Microsoft Exploring Popularity Data for Ranking Search Results
I haven’t written too much about Microsoft’s search recently, and a friend wrote an email earlier today asking me a little about what they try to do to rank pages. It’s a timely question with Microsoft’s Chairman Bill Gates announcing during a keynote address yesterday a renewed focus of his time at the company upon online services, including search.
Microsoft has been writing about some interesting sounding stuff with Ranknet (as described in Learning to Rank using Gradient Descent (pdf)) and fRank (pdf), a feature-based ranking which works with ranknet. Don’t know if that is what they are using.
Some more recent papers on search, which cover even more intriquing ground, have been showing up on the home page of Susan Dumais, who is one of the chief researchers at Microsoft Research. She has a number of papers listed and linked to from 2007 and 2006 that focus a lot on user behavior.
A patent application from Microsoft, published last week explores incorporating user statistics on page visits into their machine learning based ranking systems.
 In practice, imagine this scenario: Sam is browsing the web. PQR Browser Plug-in, for those users who have opted in, sends back to QWE Ranking System a list of what URLs the user visited, what time he visited them, etc. This data is stored on QWE servers.
I like how they emphasize a few times in this patent application that the collection of user data is something people have opted into, and that such collection of data is through a voluntary system, using a browser plug-in. This sounds a little similar to Google’s Web History news from not too long ago, doesn’t it?
QWE can go through that list and count how many times each page has been viewed by a user, how many times a given domain has been viewed by a user, how many times a domain+toplevel (e.g., w w w. qwerank. com /ie) has been viewed, etc.

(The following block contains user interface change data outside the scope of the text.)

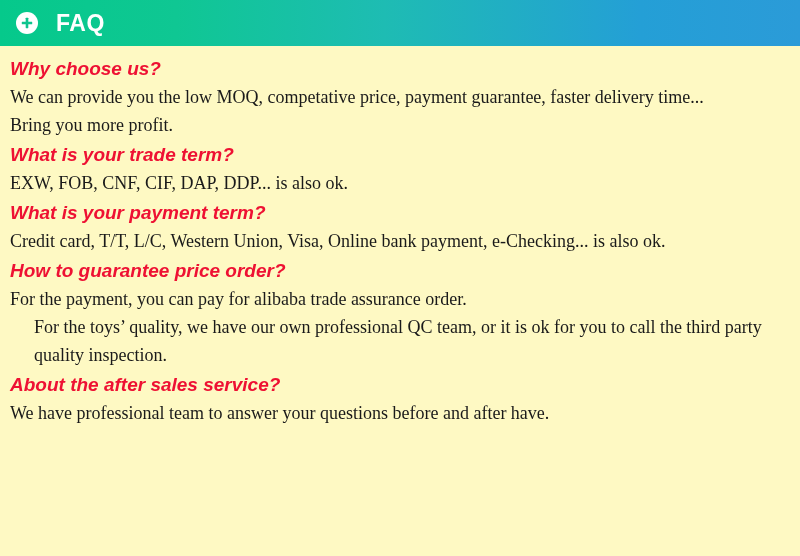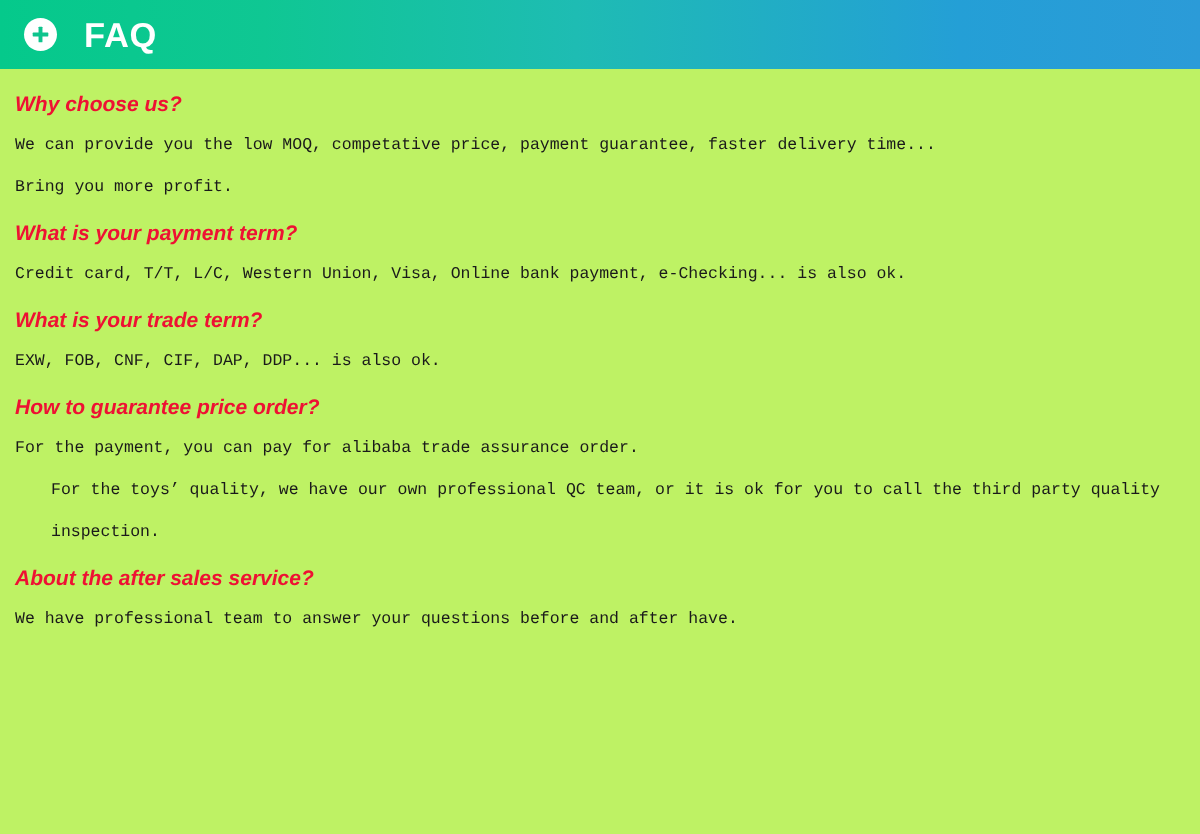--- a/index.html
+++ b/index.html
@@ -17,7 +17,7 @@
     position: relative;
     width: 800px;
     height: 556px;
-    background: #bef264;
+    background: #fef9c3;
     box-sizing: border-box;
   }
 

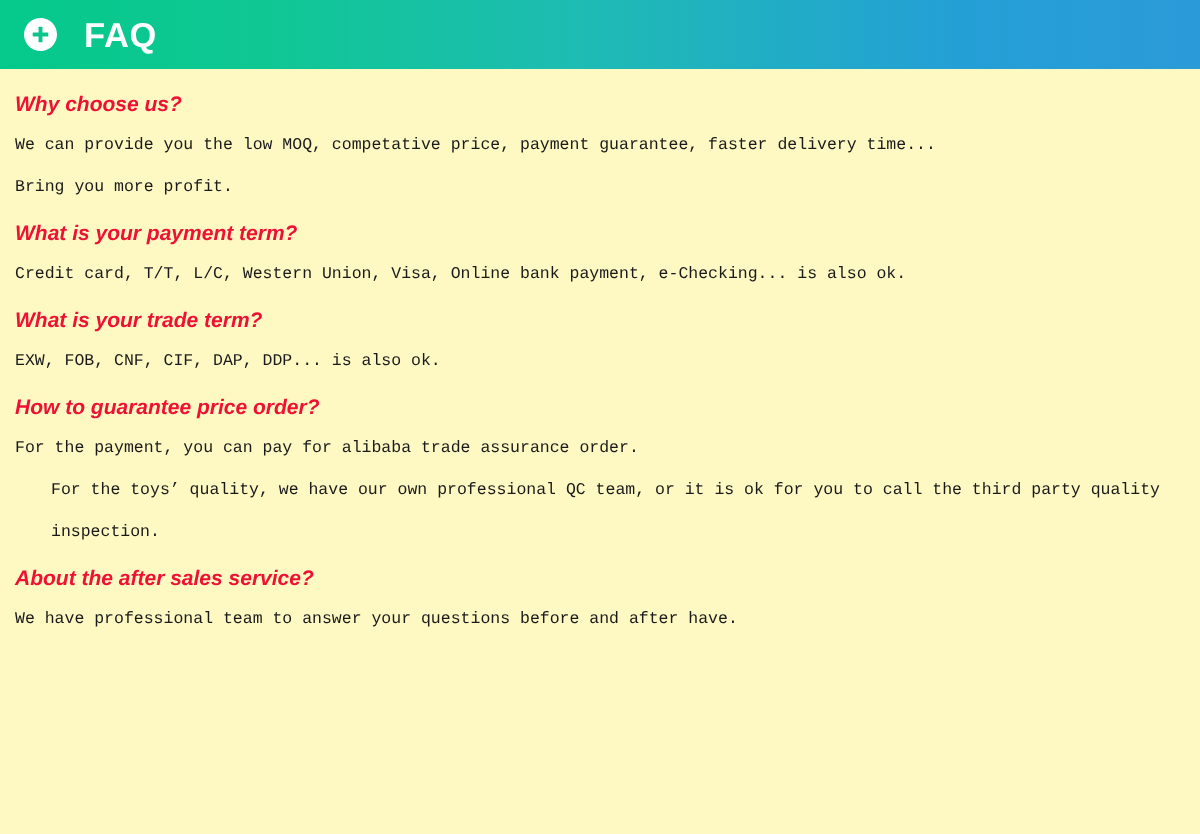--- a/index.html
+++ b/index.html
@@ -65,7 +65,7 @@
     color: #ee1133;
     font-style: italic;
     font-weight: bold;
-    font-size: 14px;
+    font-size: 19px;
     line-height: 28px;
     margin: 0;
     white-space: nowrap;

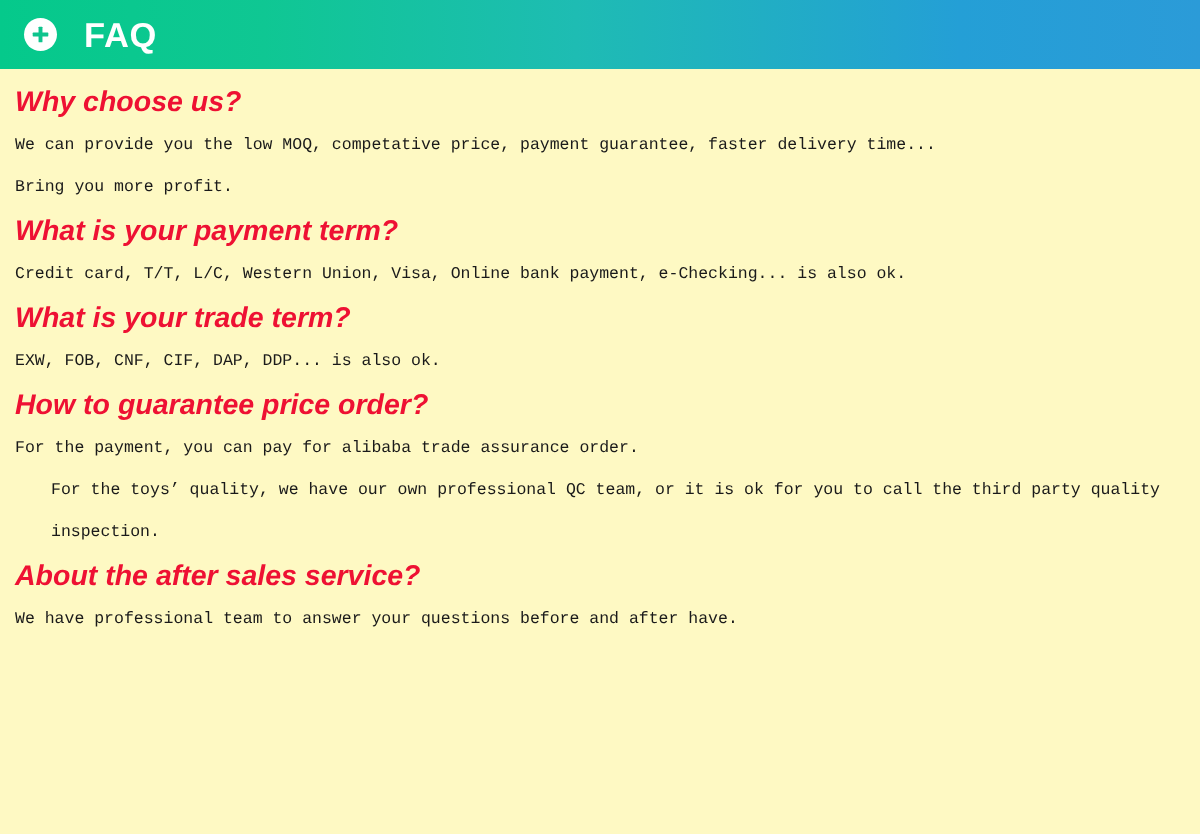--- a/index.html
+++ b/index.html
@@ -73,10 +73,10 @@
   }
   .answer {
     color: #1a1a1a;
-    font-size: 11px;
+    font-size: 18px;
     line-height: 28px;
     margin: 0;
-    font-family: Liberation Mono, monospace;
+    font-family: Liberation Serif, serif;
   }
   .answer.wrap {
     max-width: 780px;

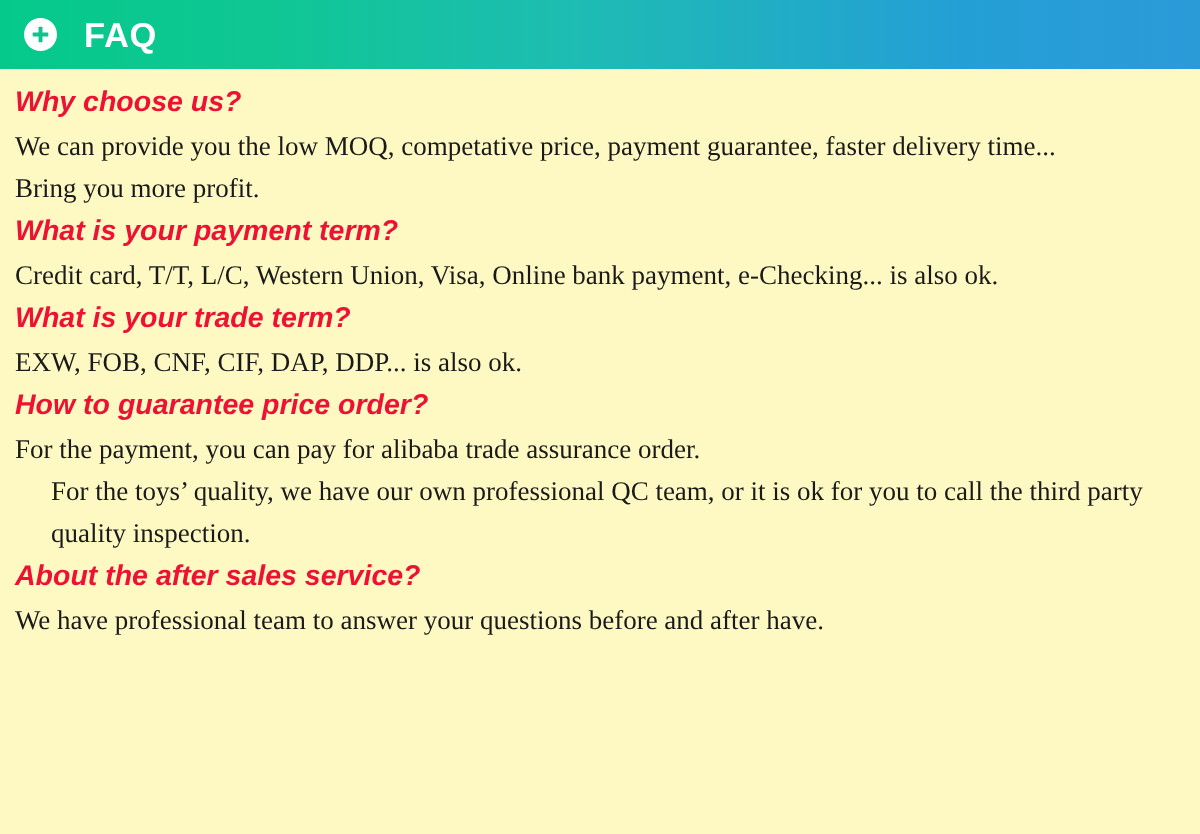--- a/index.html
+++ b/index.html
@@ -107,13 +107,13 @@
     </div>
 
     <div class="qa-block">
-      <p class="question">What is your payment term?</p>
-      <p class="answer">Credit card, T/T, L/C, Western Union, Visa, Online bank payment, e-Checking... is also ok.</p>
+      <p class="question">What is your trade term?</p>
+      <p class="answer">EXW, FOB, CNF, CIF, DAP, DDP... is also ok.</p>
     </div>
 
     <div class="qa-block">
-      <p class="question">What is your trade term?</p>
-      <p class="answer">EXW, FOB, CNF, CIF, DAP, DDP... is also ok.</p>
+      <p class="question">What is your payment term?</p>
+      <p class="answer">Credit card, T/T, L/C, Western Union, Visa, Online bank payment, e-Checking... is also ok.</p>
     </div>
 
     <div class="qa-block">

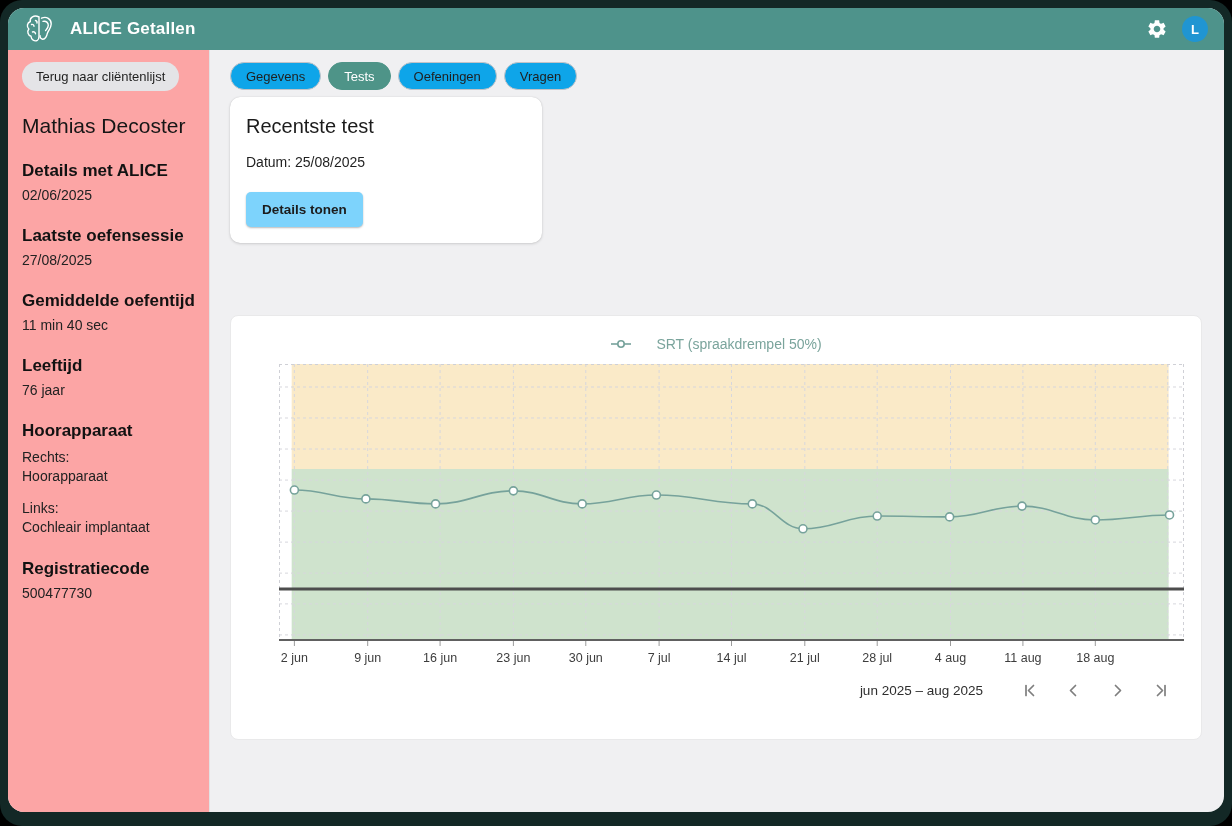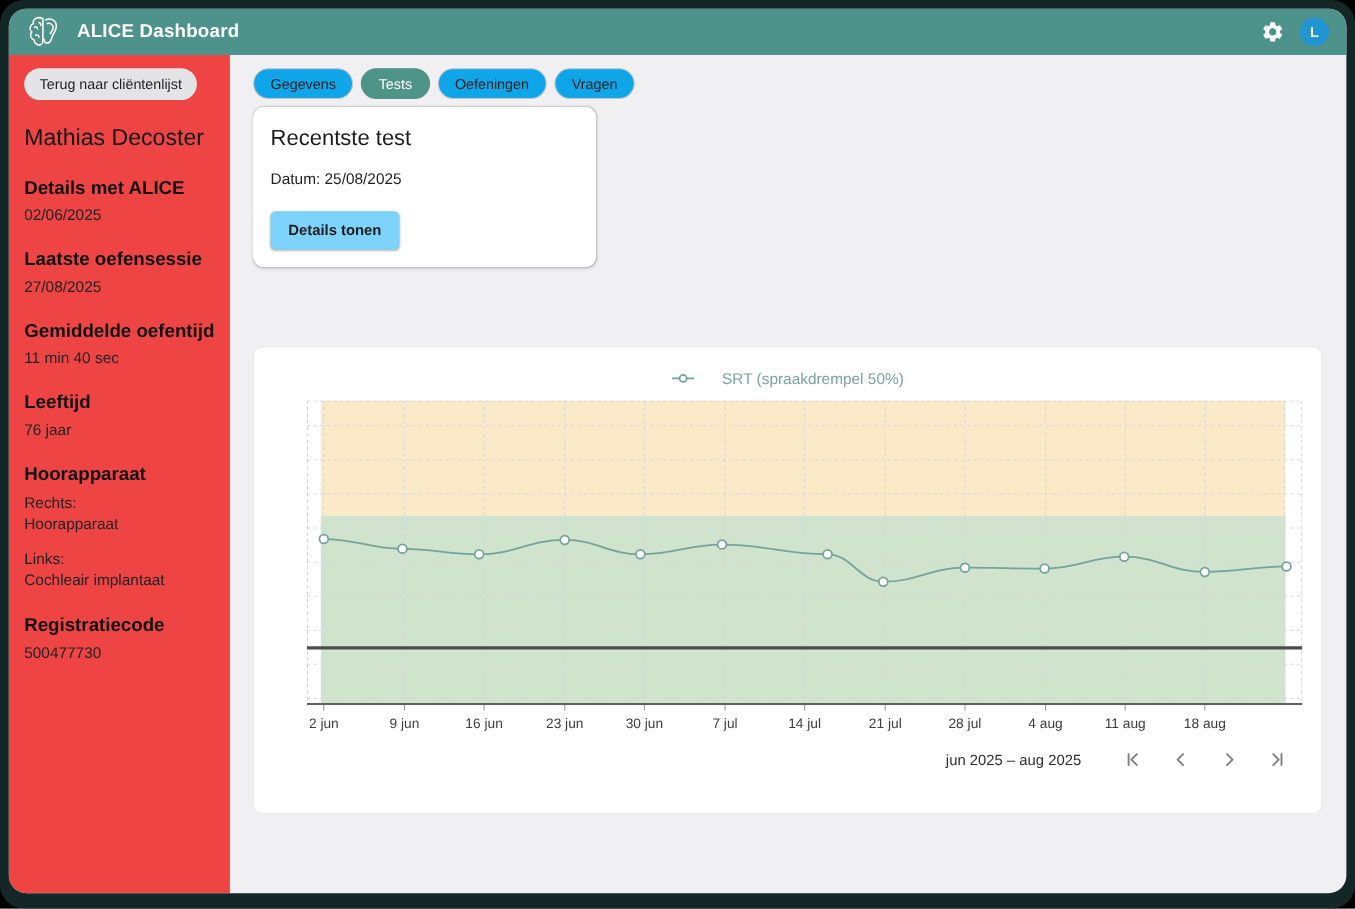--- a/index.html
+++ b/index.html
@@ -73,7 +73,7 @@
           <path d="M21 9.4 C24.2 8.6 26.4 10.8 26.3 13.4 C26.2 15.6 24.7 17 23.6 18.6"></path>
         </svg>
       </div>
-      <div class="app-title">ALICE Dashboard</div>
+      <div class="app-title">ALICE Getallen</div>
       <div class="header-spacer"></div>
       <div class="gear-btn">
         <svg width="22" height="22" viewBox="0 0 24 24" fill="#fff">

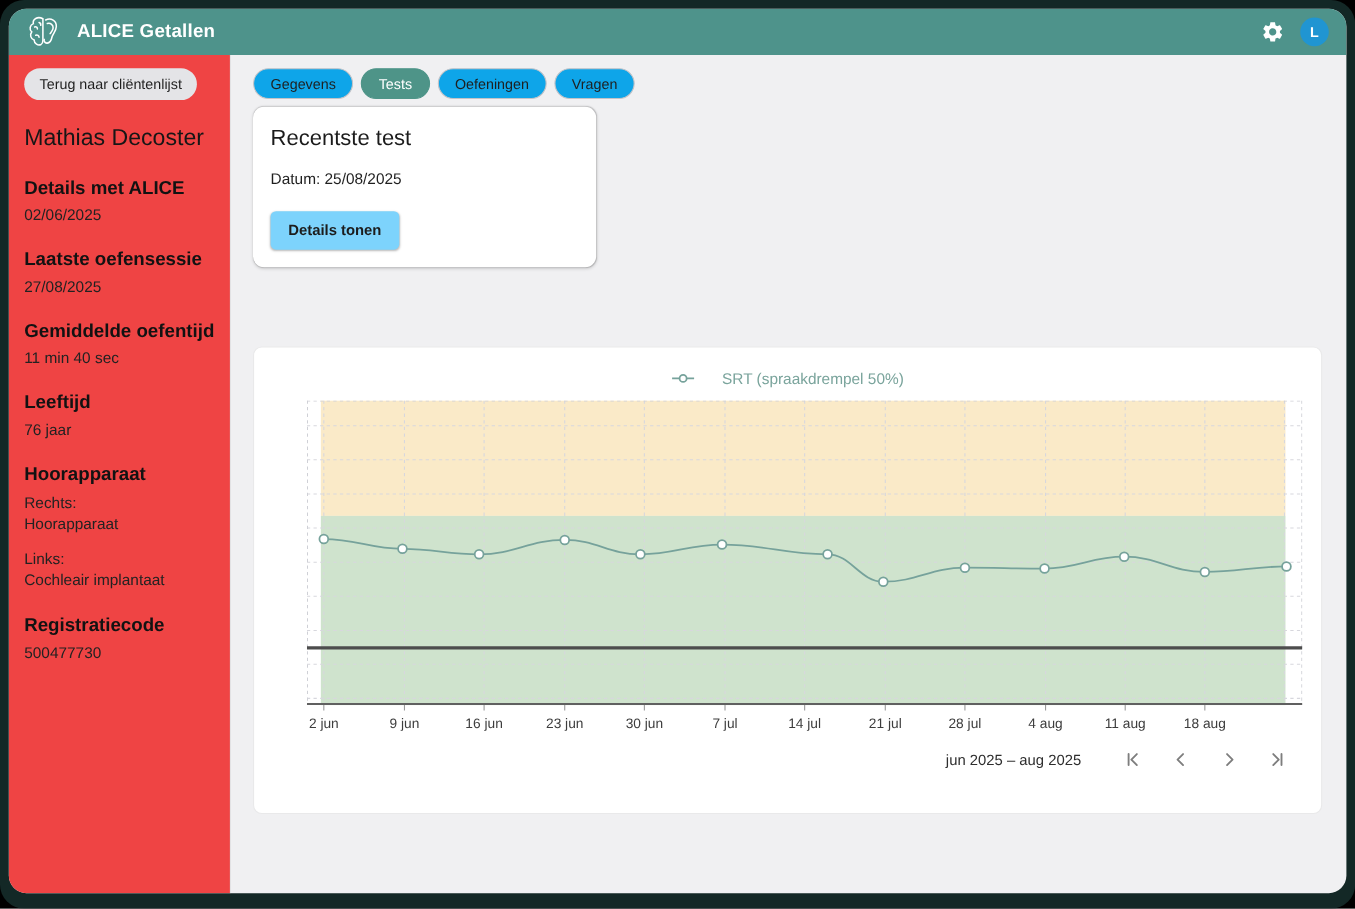--- a/index.html
+++ b/index.html
@@ -19,7 +19,7 @@
           font-weight:700;display:flex;align-items:center;justify-content:center;cursor:pointer;}
   
   .app-body{flex:1;display:flex;min-height:0;}
-  .sidebar{width:202px;min-width:202px;background:#ef4444;border-right:1px solid #e2e2e4;
+  .sidebar{width:202px;min-width:202px;background:#fca5a5;border-right:1px solid #e2e2e4;
            padding:12px 14px;box-sizing:border-box;}
   .back-btn{display:inline-block;background:#e4e4e7;border:none;border-radius:16px;
             padding:7px 14px;font-size:13px;color:#1f1f1f;font-family:inherit;cursor:pointer;}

These statistics can then be used to improve the query-independent ranking of web pages (their static rank). For instance, QWE may take a weighted sum of the logs of these counts, where the weights for each count are learned using machine learning.
The patent document provides some numbers on the effectiveness of this process during some experiments that were conducted upon it, citing an accuracy performance gain of more that 50%.
 The resulting ranking helps the search engine provide more relevant results to the people who are searching the web, since it is more likely to return pages which many people have visited. According to actual experiments performed, the accuracy of search results for a given search query using the popularity based system described hereinabove increased over the conventional rank system.
In fact, it was determined that 50% of the performance gain observed by the testers is due to the browser tracking count. Thus, popularity based rankings can and do improve the quality of search results. Such rankings also help the search engine order its index so that it can retrieve good pages more efficiently.
Finally, they can help the search engine determine which pages to crawl and/or re-crawl since it is more useful to re-crawl pages that are highly relevant and good rather than re-crawling poor or fraudulent pages.
The patent application is:
Using popularity data for ranking
Inventors: Matthew R. Richardson, Eric D. Brill; Eric D., Robert J. Ragno, and Robert L. Rounthwaite
Assigned to Microsoft
Filed: November 3, 2005
US Patent Application 20070100824
Published May 3, 2007
A unique ranking system and method that facilitates improving the ranking and ordering of objects to further enhance the quality, accuracy, and delivery of search results in response to a search query. The system and method involve monitoring and tracking an object in terms of the number of times it’s been accessed and optionally by whom, when, for how long, and an access rate. The user’s interaction with the object can be tracked as well.
By tracking the objects, a popularity measure can be determined. Popularity based rankings can be computed based on the popularity measure or some function thereof. The popularity measure can be affected by the access time, who accessed it, access duration or the user’s interaction with the object upon access. The popularity based rankings can be utilized by a search component to improve the quality and retrieval of search results.
I suspect since the filing date of the patent application was in 2005, that Microsoft has conducted a lot of research upon user behavior influencing rankings of results. As I noted above, visit the home page of Dr. Dumais for some more recent papers on the topic.